Static One-to-one (1:1) Inside Source NAT

The simplest type of NAT is 1:1 NAT where a single source IP is mapped to another. This technique is useful in the following cases:

  • Inside host should not or cannot share a source IP with other hosts
  • Custom IP protocols are used (not TCP, UDP, or ICMP)
  • Outside-to-inside unsolicited traffic flow is required
  • Address traceability is required, typically for security audits

When traffic traverses NAT, only the source IP changes. In this example, inside hosts 192.0.2.1 and 192.0.2.2 are mapped to 203.0.113.1 and 203.0.113.1, respectively.
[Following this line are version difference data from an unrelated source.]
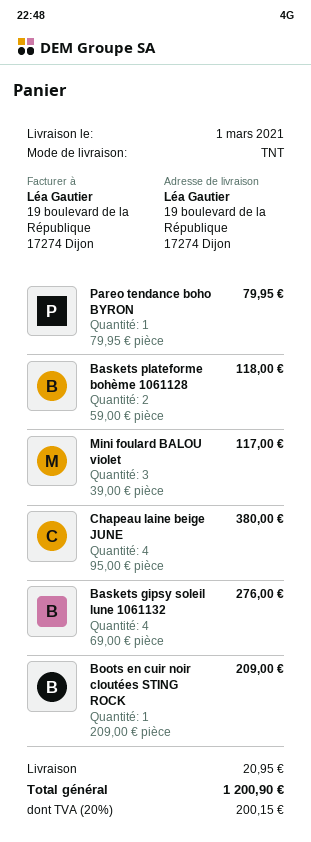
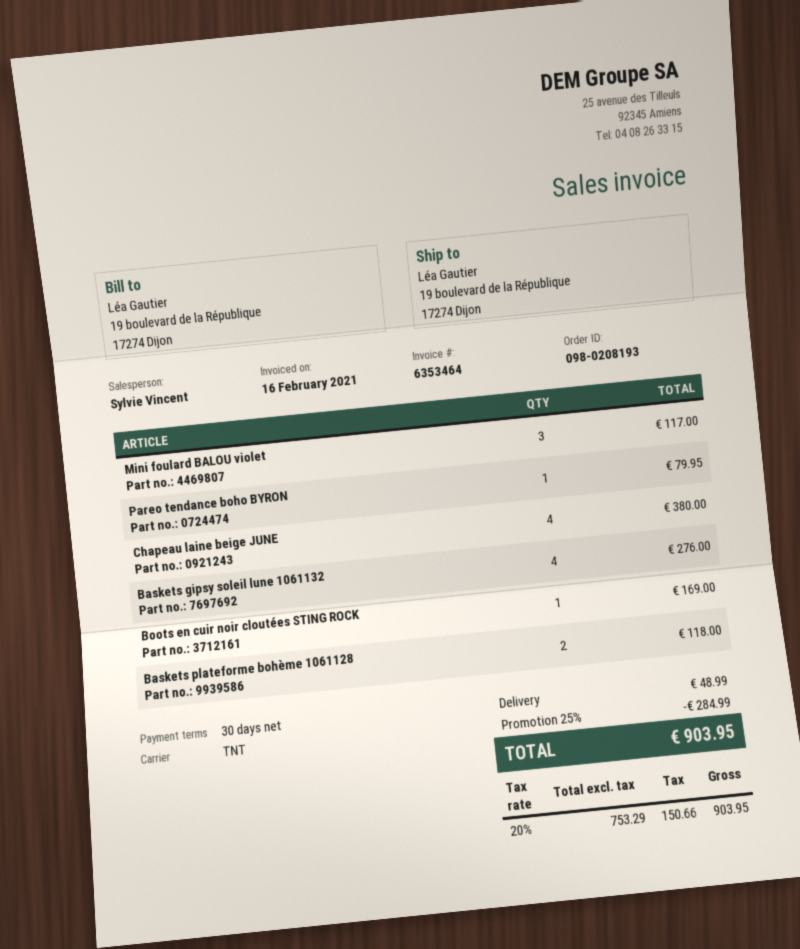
Boots en cuir noir cloutées STING ROCK: 1 for 209.00 -> 1 for 169.00
discount: none -> 25% = 284.99
shipping: 20.95 -> 48.99
tax: 20% = 200.15 -> 20% = 150.66
total: 1200.90 -> 903.95

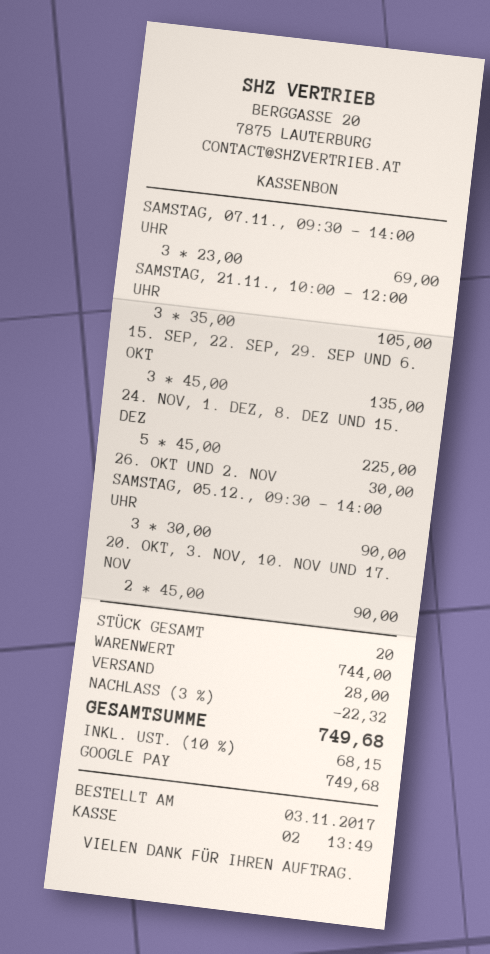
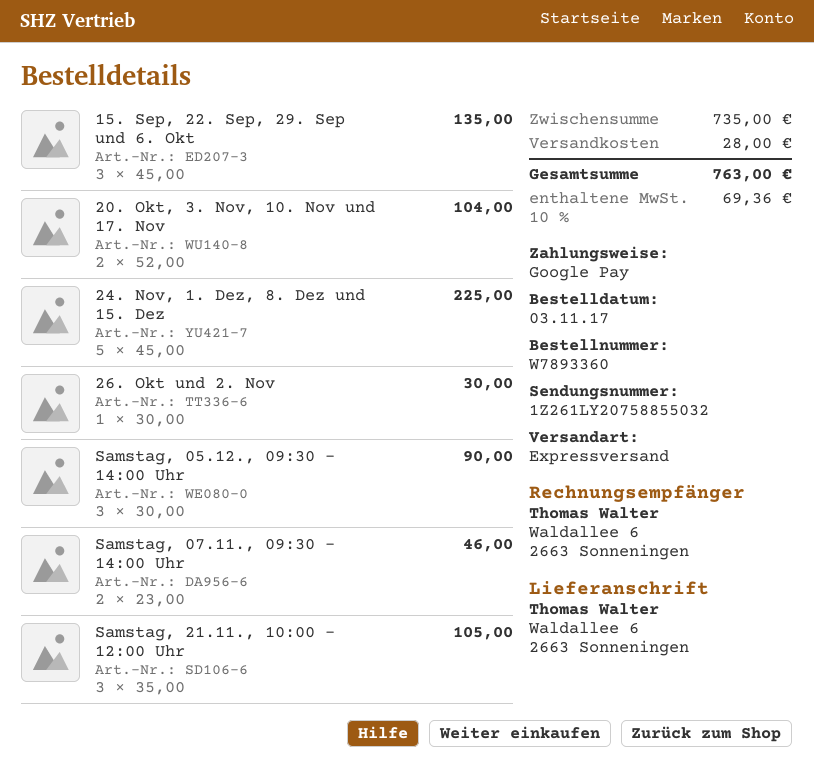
SAMSTAG, 07.11., 09:30 - 14:00 UHR: 3 x 23.00 = 69.00 -> 2 x 23.00 = 46.00
20. OKT, 3. NOV, 10. NOV UND 17. NOV: 2 x 45.00 = 90.00 -> 2 x 52.00 = 104.00
subtotal: 744.00 -> 735.00
discount: 3% = 22.32 -> none
tax: 10% = 68.15 -> 10% = 69.36
total: 749.68 -> 763.00

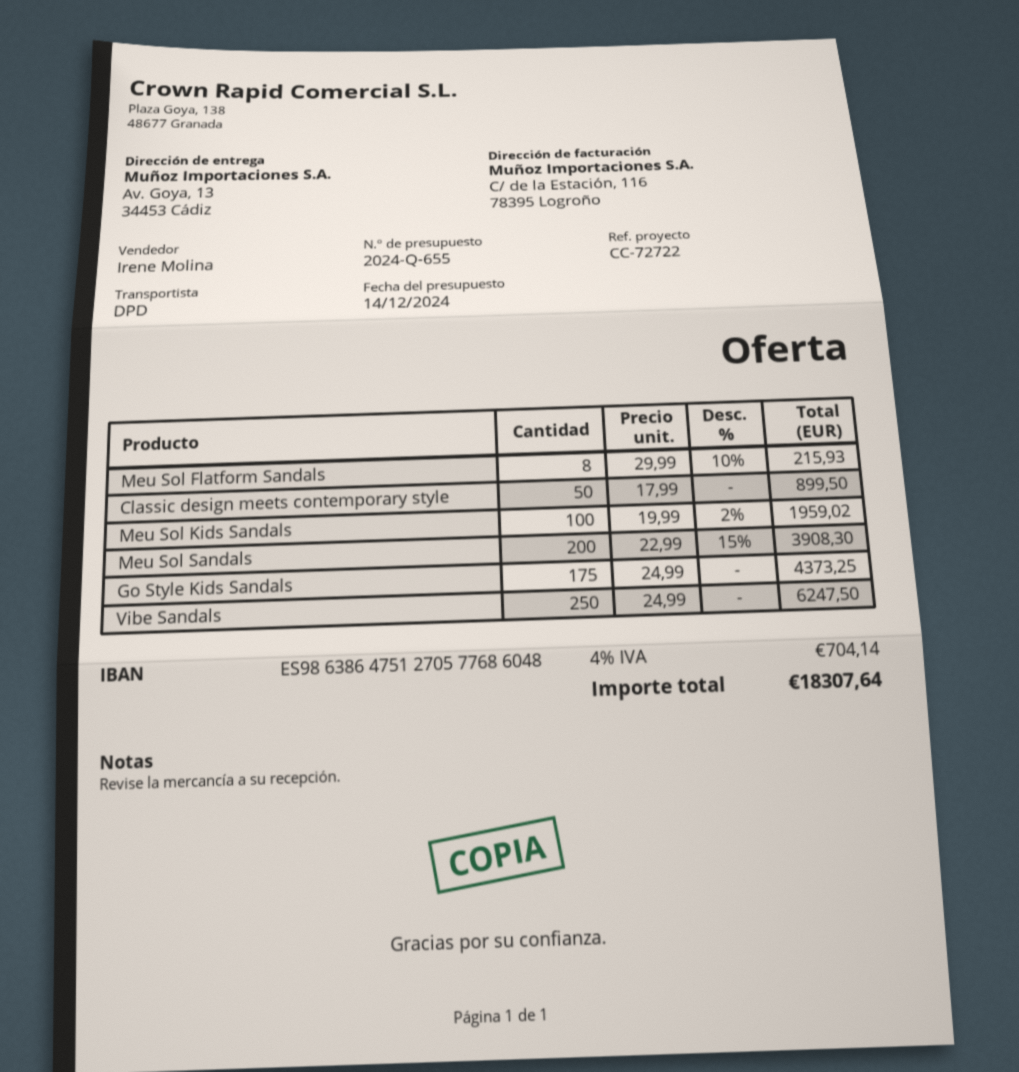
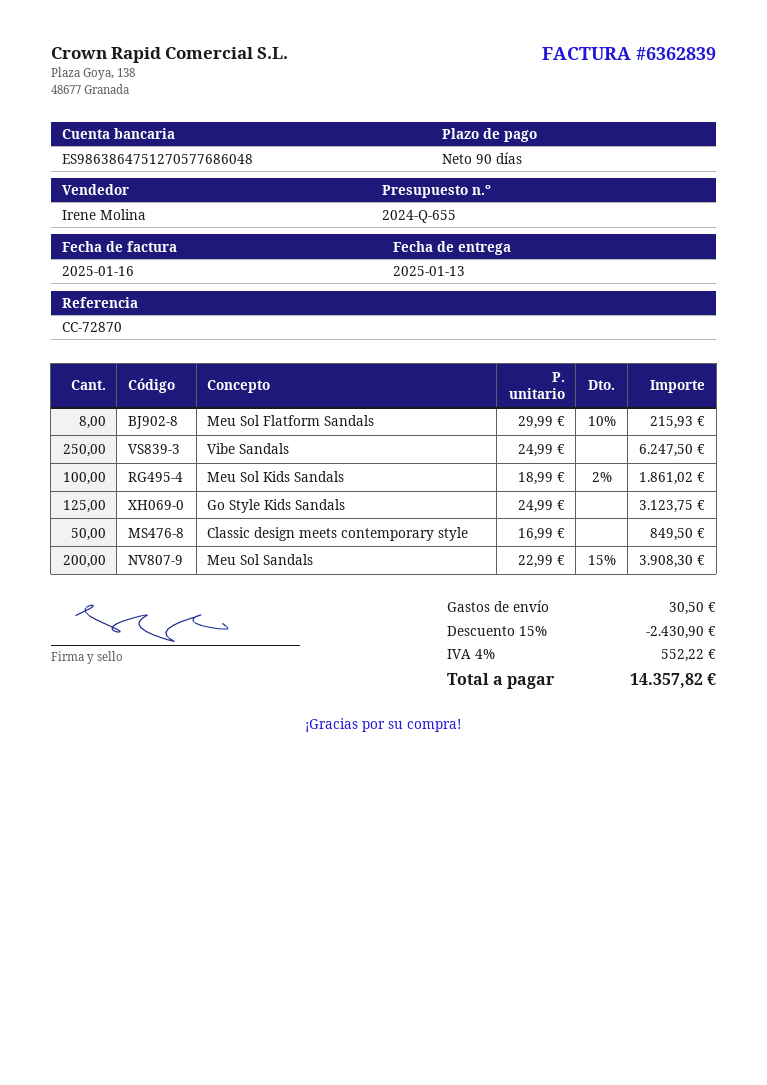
reference: CC-72722 -> CC-72870
Classic design meets contemporary style: 50 x 17.99 = 899.50 -> 50 x 16.99 = 849.50
Meu Sol Kids Sandals: 100 x 19.99 - 2% = 1959.02 -> 100 x 18.99 - 2% = 1861.02
Go Style Kids Sandals: 175 x 24.99 = 4373.25 -> 125 x 24.99 = 3123.75
discount: none -> 15% = 2430.90
shipping: none -> 30.50
tax: 4% = 704.14 -> 4% = 552.22
total: 18307.64 -> 14357.82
Cisco IOS syntax is below:

# ip nat inside source static (inside_local) (inside_global)
ip nat inside source static 192.0.2.1 203.0.113.1
ip nat inside source static 192.0.2.2 203.0.113.2
../../_images/nat44-static11.png

Enabling NAT (debug ip nat) and IP packet (debug ip packet) debug reveals how this technology works. Follow the order of operations:

  1. Initial packet arrives from 192.0.2.1 to 198.51.100.1 (not in debug)
  2. NAT device performs routing lookup towards 198.51.100.1
  3. NAT device translates source from 192.0.2.1 to 203.0.113.1
  4. NAT device forwards packet to 198.51.100.1 in the outside network
  5. Return packet arrives from 198.51.100.42 to 203.0.113.1 (not in debug)
  6. NAT device translates destination from 203.0.113.1 to 192.0.2.1
  7. NAT device perform routing lookup towards 192.0.2.1
  8. NAT device forwards packet to 192.0.2.1 in the inside network

Some information has been hand-edited from the debug for clarity:

IP: tableid=0, s=192.0.2.1, d=198.51.100.1, routed via RIB
NAT: s=192.0.2.1->203.0.113.1, d=198.51.100.1
IP: s=203.0.113.1, d=198.51.100.1, g=203.0.113.253, len 100, forward
NAT*: s=198.51.100.1, d=203.0.113.1->192.0.2.1
IP: tableid=0, s=198.51.100.1, d=192.0.2.1, routed via RIB
IP: s=198.51.100.1, d=192.0.2.1, g=192.0.2.253, len 100, forward

See if you can work through the following example on your own, explaining each step, for the second host 192.0.2.2. Say each step aloud or hand-write it on paper. Mastering the NAT order of operations is essential:

IP: tableid=0, s=192.0.2.2, d=198.51.100.2, routed via RIB
NAT: s=192.0.2.2->203.0.113.2, d=198.51.100.2
IP: s=203.0.113.2, d=198.51.100.2, g=203.0.113.253, len 100, forward
NAT*: s=198.51.100.2, d=203.0.113.2->192.0.2.2
IP: tableid=0, s=198.51.100.2, d=192.0.2.2, routed via RIB
IP: s=198.51.100.2, d=192.0.2.2, g=192.0.2.253, len 100, forward

The main drawbacks of this solution are scalability and manageability. A network with 10,000 hosts would require 10,000 dedicated addresses with no sharing, which limits scale. Managing all these NAT statements, made massively simpler with modern network automation, is still burdensome as someone must still maintain the mapping source of truth.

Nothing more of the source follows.